Federated Learning for Precision Medicine: A Blockchain-Enhanced Framework for Privacy-Preserving Predictive Analytics in Healthcare 5.0
摘要
The development of Healthcare 5.0 is expected to offer intelligent, interconnected, and personalized medical services based on new digital technologies. But to deliver precision medicine at scale, we need to have collective learning between institutions, while still protecting patient privacy and data provenance. In this work, we introduce a blockchain-empowered FL framework to support privacy-preserving predictive analytics in Healthcare 5.0 networks.

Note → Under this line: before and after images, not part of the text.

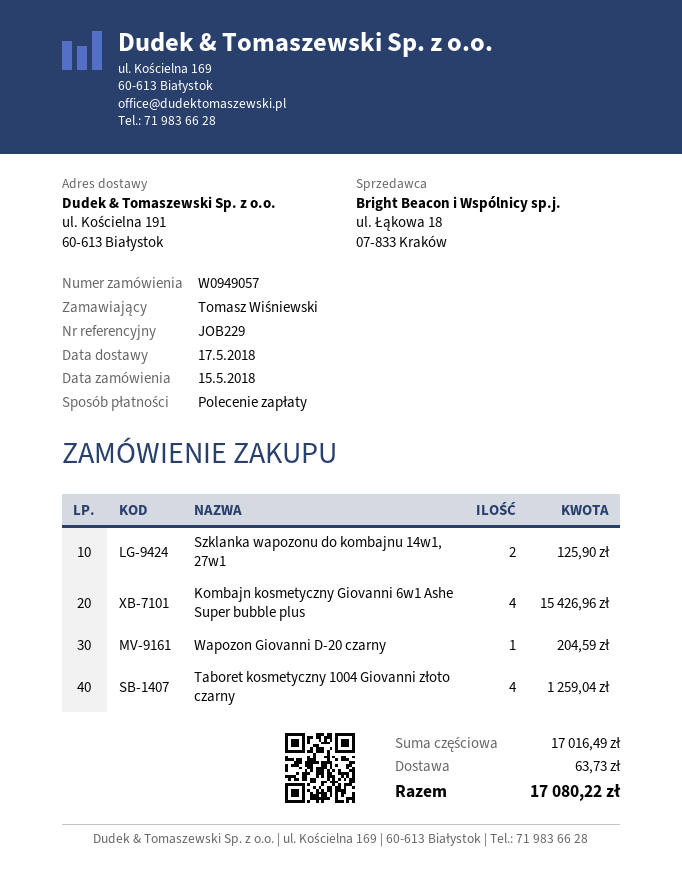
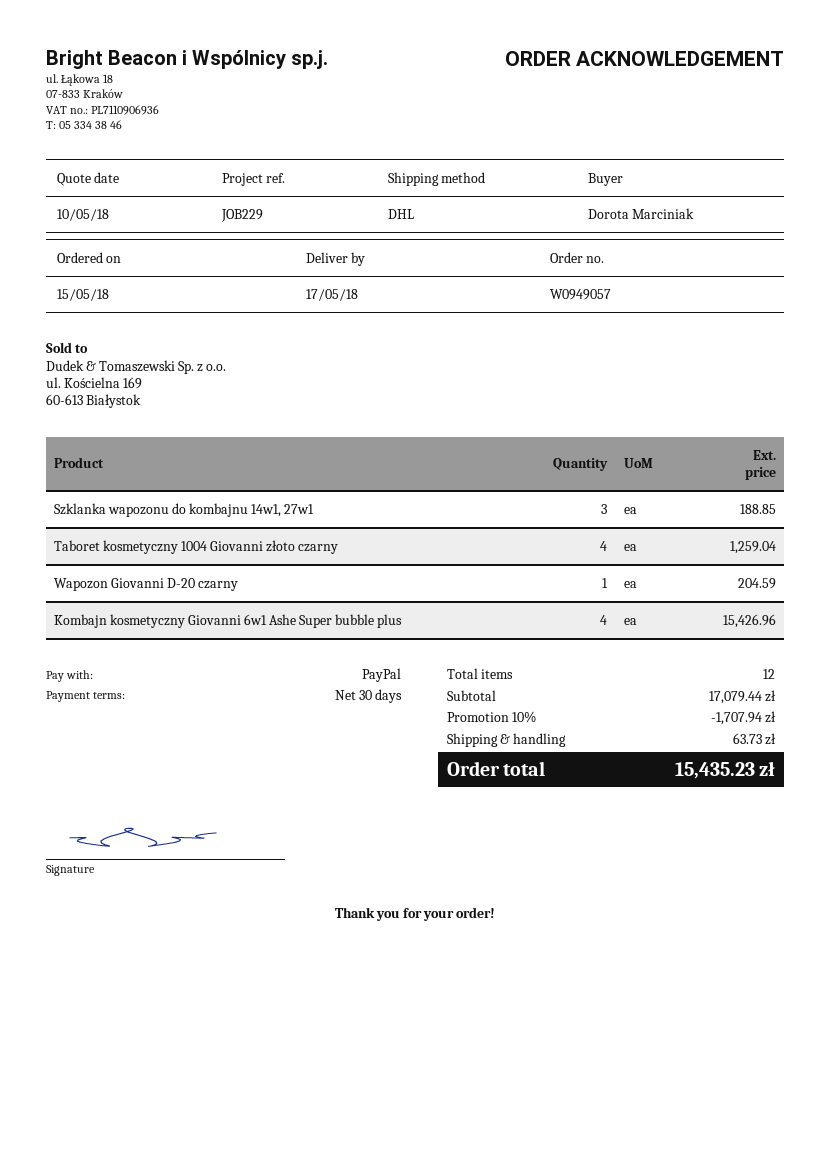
ordered by: Tomasz Wiśniewski -> Dorota Marciniak
payment method: direct debit -> PayPal
Szklanka wapozonu do kombajnu 14w1, 27w1: 2 for 125.90 -> 3 for 188.85
subtotal: 17016.49 -> 17079.44
discount: none -> 10% = 1707.94
total: 17080.22 -> 15435.23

The architecture enables multiple providers to collaboratively train machine learning models on decentralized, sensitive patient data without explicitly sharing the data. In other words, thanks to blockchain, immutable audit trails, decentralized trust management, secure updating of models are ensured among the participants. We test our framework on large-scale multi-institutional synthetic datasets created to emulate predictive tasks such as early detection of disease and personalized treatment recommendations. Experimental results show that our blockchain-empowered FL model achieves high predictive accuracy, effective cooperation, and robust security with the capability of handling adversarial attacks while satisfying the regulatory and ethical demands of data privacy. The work and contributions are made towards scalable, trustworthy, and intelligent health care analytics for next-generation precision medicine.